Käse-Schinken-Baguette
Neulich beim Augenarzt. Ich sitze als Notfall im Wartezimmer und bin auf locker mal ne Stunde Wartezeit eingestellt. Vorausschauend habe ich mir ein riesiges Käse-Schinken-Baguette gekauft, das ich nun vor den Augen der Mitwartenden auspacke. Im Viereck sitzen wir auf Designerstühlen und starren das Nichts in der Mitte des Raumes an. Ich kann natürlich nicht eindeutig sagen, wer hier überhaupt noch was sehen kann, aber ich gehe mal von mindestens 75 % durchschnittlicher Sehkraft der Anwesenden aus. Es ist kurz vor 12. Für die Rollator-Rentnerin mit Sicherheit Mittagsessenzeit. Selbst wenn sie nicht mehr viel sieht, schmecken tuts ihr offensichtlich noch gut. Zu Hause warten bestimmt noch die Reste vom Sonntagsbraten in ranziger beiger Soße.
Als ich meine Brötchentüte aus dem Rucksack fummel, zieht das Rascheln sämtliche Augenpaare auf mich. Ich entschließe mich trotz missbilligender Blicke einen ersten Bissen zu wagen. Schließlich verbringe ich hier meine Mittagspause und nach der Behandlung meines sicher schwerst verletzten Auges werde ich vermutlich keine feste Nahrung mehr zu mir nehmen können. Schmerzmittel, Narkosemittel, Beruhigungstabletten und wer weiss was noch werden mich tagelang außer Gefecht setzen.

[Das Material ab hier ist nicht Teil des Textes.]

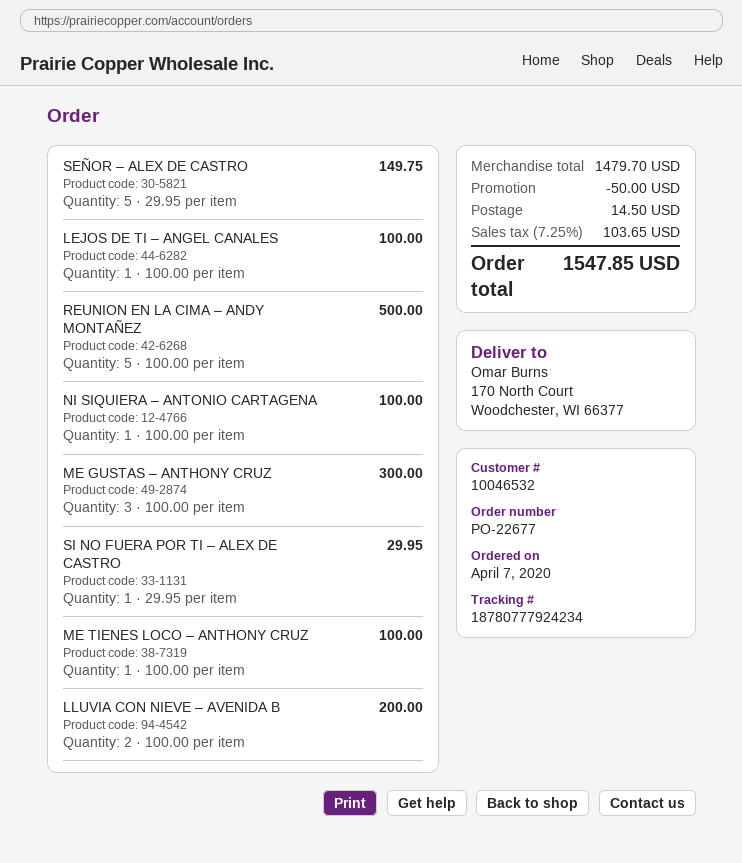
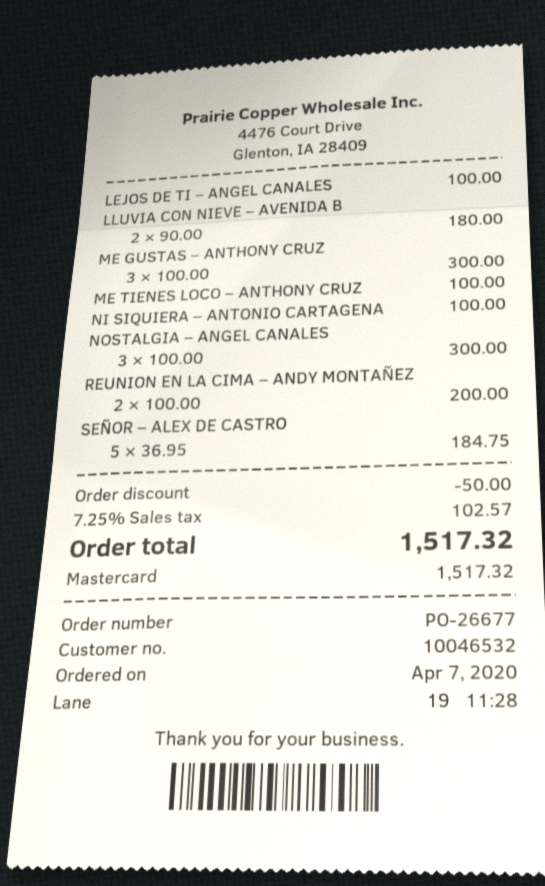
order number: PO-22677 -> PO-26677
SEÑOR – ALEX DE CASTRO: 5 x 29.95 = 149.75 -> 5 x 36.95 = 184.75
REUNION EN LA CIMA – ANDY MONTAÑEZ: 5 x 100.00 = 500.00 -> 2 x 100.00 = 200.00
SI NO FUERA POR TI – ALEX DE CASTRO: 1 x 29.95 = 29.95 -> none
LLUVIA CON NIEVE – AVENIDA B: 2 x 100.00 = 200.00 -> 2 x 90.00 = 180.00
NOSTALGIA – ANGEL CANALES: none -> 3 x 100.00 = 300.00
shipping: 14.50 -> none
tax: 7.25% = 103.65 -> 7.25% = 102.57
total: 1547.85 -> 1517.32

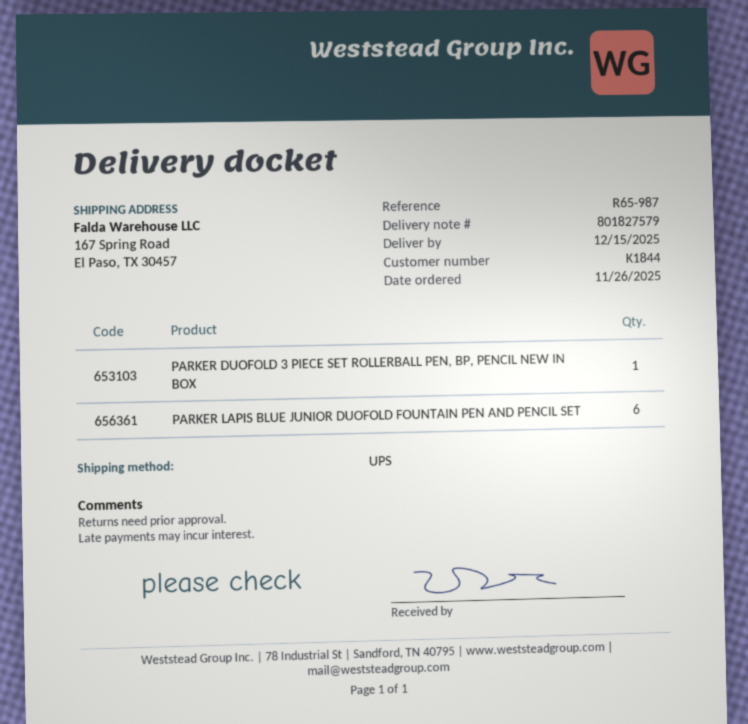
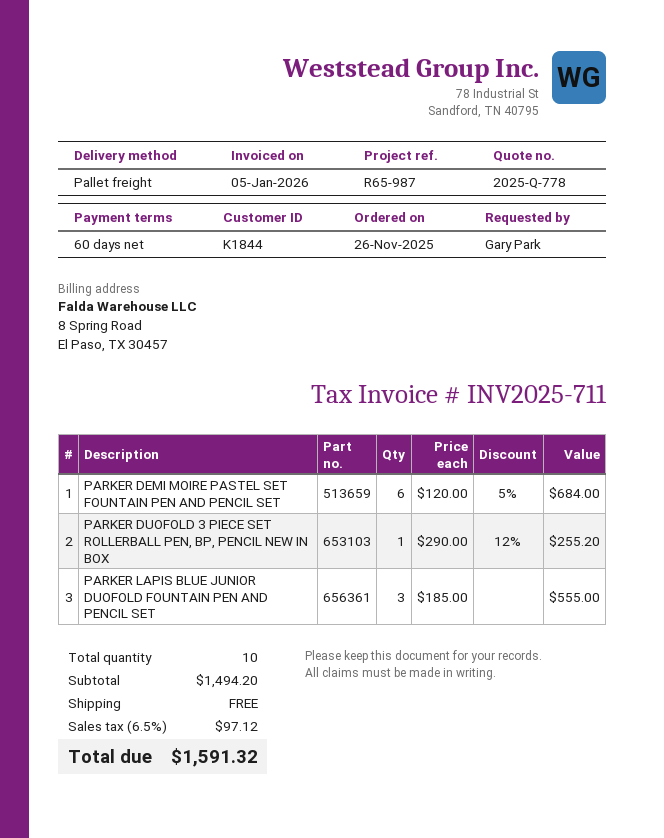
shipping method: UPS -> pallet freight
PARKER LAPIS BLUE JUNIOR DUOFOLD FOUNTAIN PEN AND PENCIL SET: 6 -> 3
PARKER DEMI MOIRE PASTEL SET FOUNTAIN PEN AND PENCIL SET: none -> 6

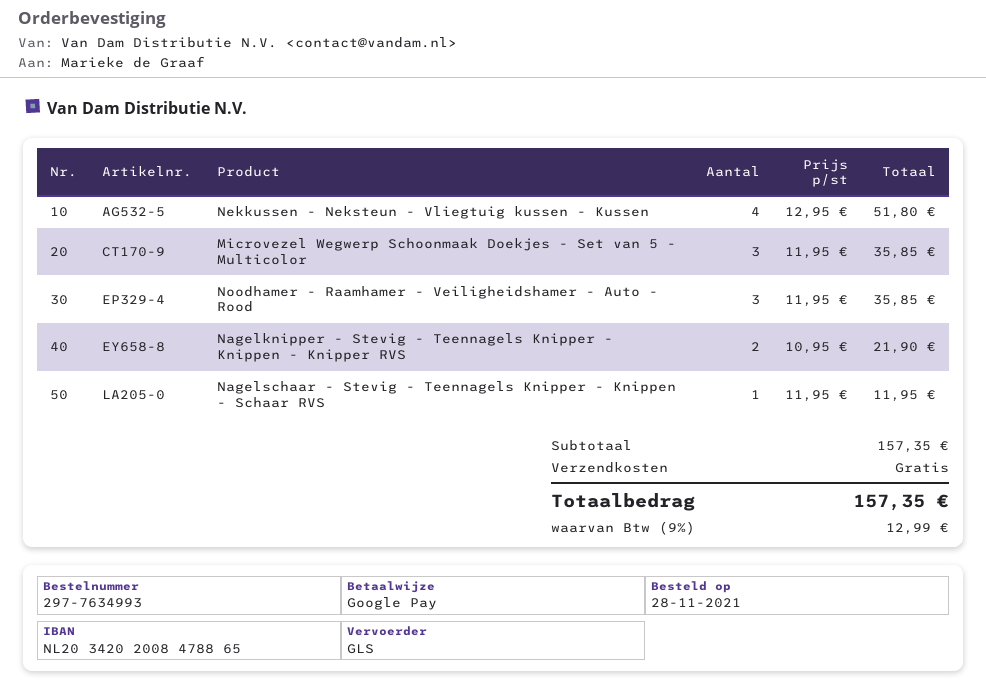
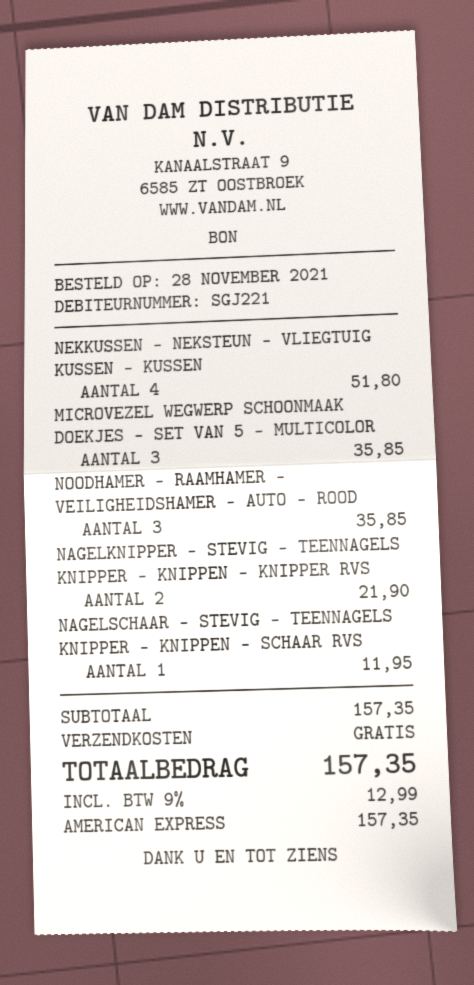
payment method: Google Pay -> American Express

Ich beiße also in mein Henkersmalzeit-Baguette und konzentriere mich auf den Käse-Schinken-Remoulade-Gurken-Tomaten-Brei in meinem Mund. Die Blicke lösen sich nicht von mir. Im Gegenteil. Wie Kletten haften sie an meinem Mund und verfolgen jeden Krümel, der sein Ziel verfehlt einzeln. Einige dieser scharfkantigen Krümel schaffen es nicht über meinen Schal hinaus. Die meisten landen allerdings auf meiner Hose in der nähe des Stoffhügels um den Reißverschluß. In regelmäßigen Abständen führe ich eine Schüttel-Streichbewegung aus, um die Krümel auf den Boden zu befördern. Die Menschen hinter den Blicken sehen das bestimmt nicht gerne. Sicher fragt sich jemand, ob ich den Dreck auch wieder beseitige, oder ob das alles liegenbleibt, sobald ich ins Behandlungszimmer zitiert werde. Ich weiss es zu dem Zeitpunkt nicht. Möchte es von der Dauer der Wartezeit abhängig machen, wie viel Aufmerksamkeit ich diesen verirrten Krümeln noch schenken möchte. Sie haben auch nicht mehr verdient. Das Baguette schmeckt eh lasch und die widerspenstige Tomate macht mir mehr zu schaffen als der Krümelberg auf dem Boden. Tomatenscheiben auf Brötchen sind eine Erfindung von Menschen, die keine Brötchen mit Tomatenscheiben essen. Warum sonst, sollte man sich freiwillig ein Hindernis zwischen die Lippen schieben, das tropft, das Brötchen labbrig und fade macht, und lästige Flecken auf der Klamotte hinterläßt? Wäre ich jetzt in freier Natur, würde ich die Tomate zu Boden fallen lassen und den Verlust ignorieren. Nutzloses Tomatenpack. Da ich mich aber in einem zivilisierten Wartezimmer für Kassenpatienten befinde, scheint mir diese Lösung ungeeignet und ich schlucke das rote Stück angewidert runter.
Da werde ich auch schon in den Behandlungsraum zitiert. Schnell noch den Mund abputzen, Hände abwischen und Brötchentüte zusammenknüllen.
Für Aufräumarbeiten bleibt leider keine Zeit.